Early on in the process of building CartonCloud, I started to write documentation on how various parts of the system worked. Initially, these were purely technical. Guides written on how various objects and data models behaved that myself and our other developer at the time could refer back to. In time however, I began to produce documentation for our Drivers and Warehouse staff, initially in Word Documents, but this was then ported to the application Confluence so everyone could read, edit and maintain, at which point it became our Knowledge Base.
It's incredible how often we use our own Knowledge Base, and how frequently the topics are updated. While our users can see our Public Knowledge Base, we have other staff-only areas that contain guides on how to do all kinds of processes, from setting up a new developers computer, to HR policies around leave.
While some businesses focus on locking things down and ensuring that only a select few have the ability to make changes, we've focused on opening things up, allowing staff to make improvements to articles, but tracking those changes through page-history.
If your business doesn't have any kind of internal knowledge base, it's easier than you think to get started, just as my boss did.

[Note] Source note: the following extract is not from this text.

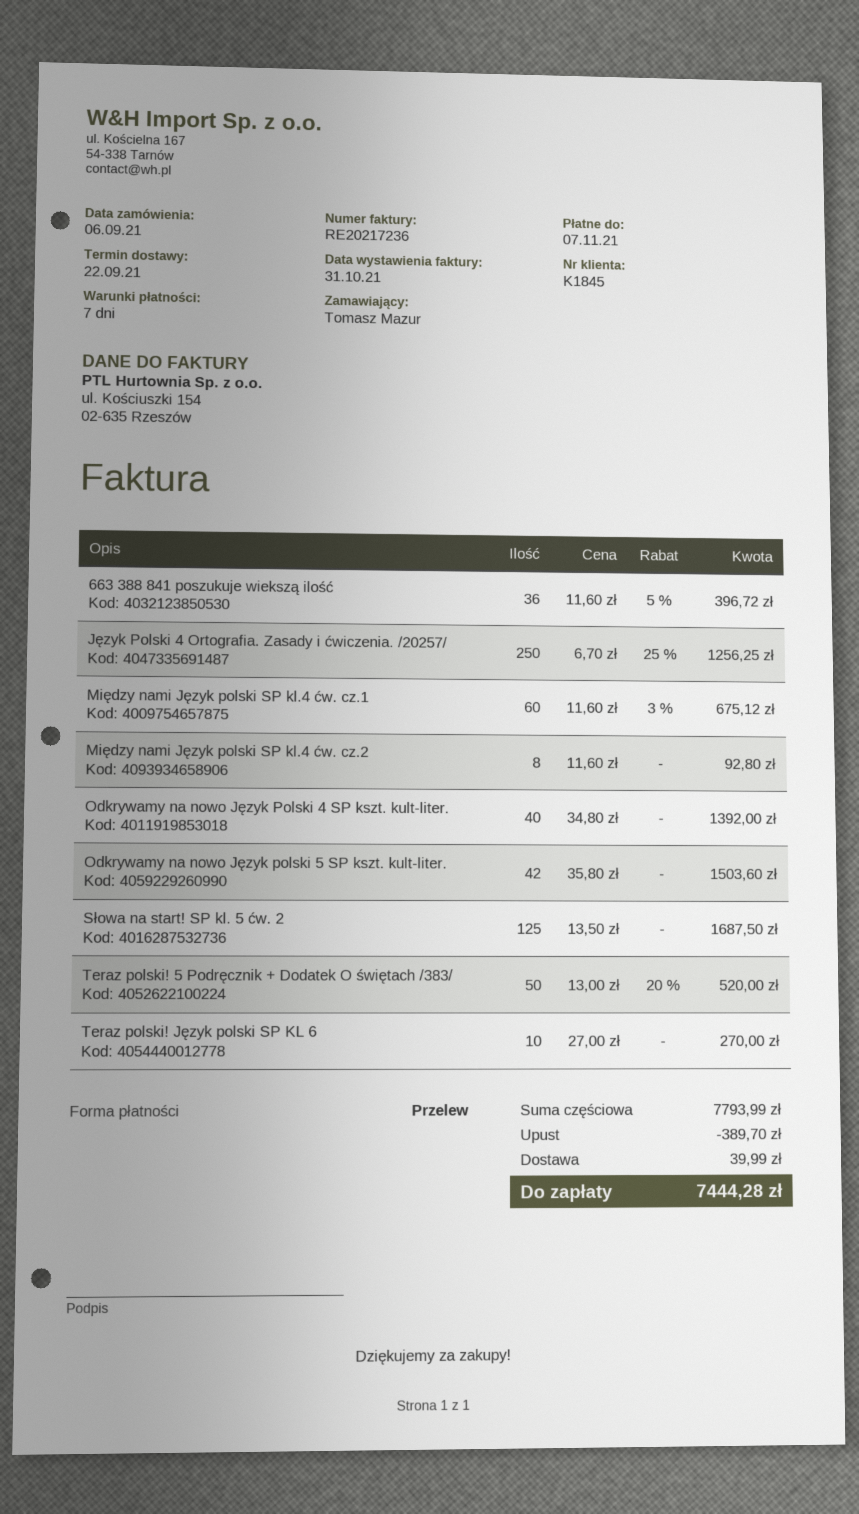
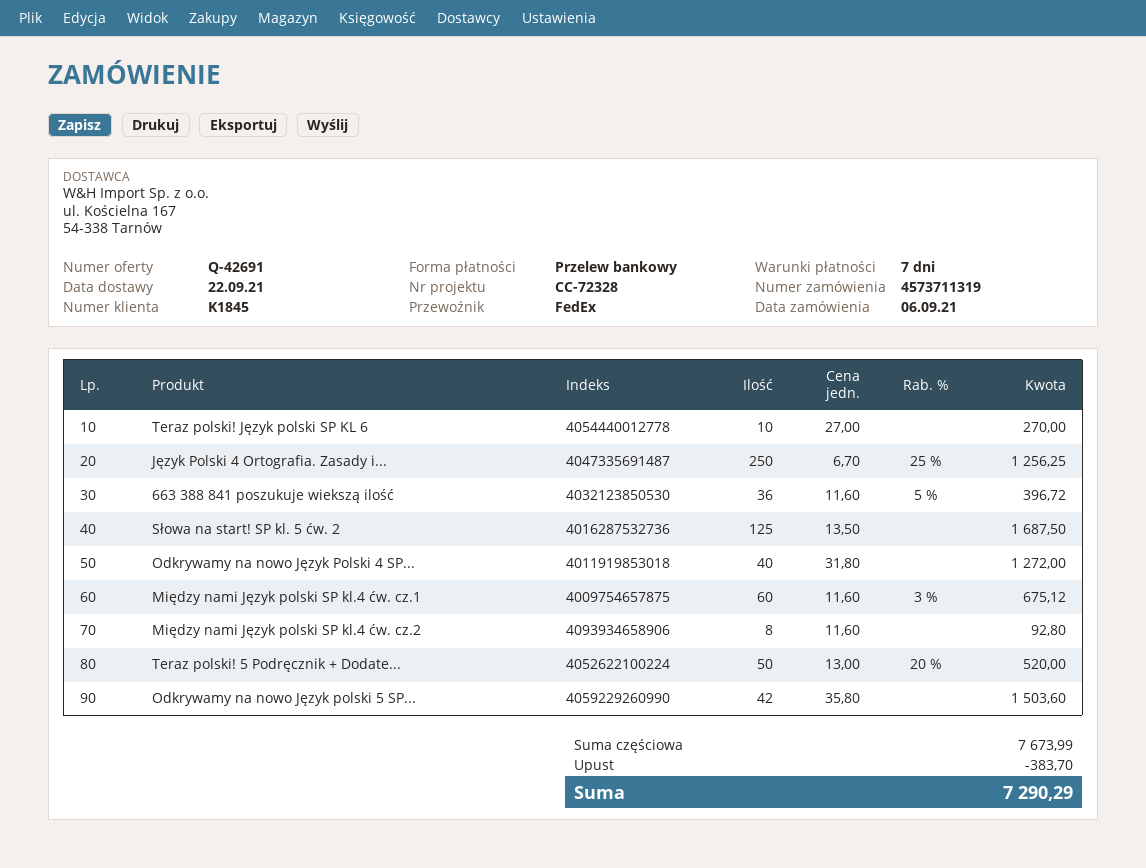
Odkrywamy na nowo Język Polski 4 SP kszt. kult-liter.: 40 x 34.80 = 1392.00 -> 40 x 31.80 = 1272.00
subtotal: 7793.99 -> 7673.99
discount: 389.70 -> 383.70
shipping: 39.99 -> none
total: 7444.28 -> 7290.29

Next time you're teaching someone how to do a certain task, finish the conversation by asking them to write down the steps. Save this file anywhere it can be shared. Google Drive, Dropbox, or use a tool like Confluence or Media Wiki. If you're asked how to do something that's written down, direct them to the guide and tell them to reach out if they get stuck - before long, you'll find your entire business operation is outlined in a series of manuals, and your staff will look there before coming to you!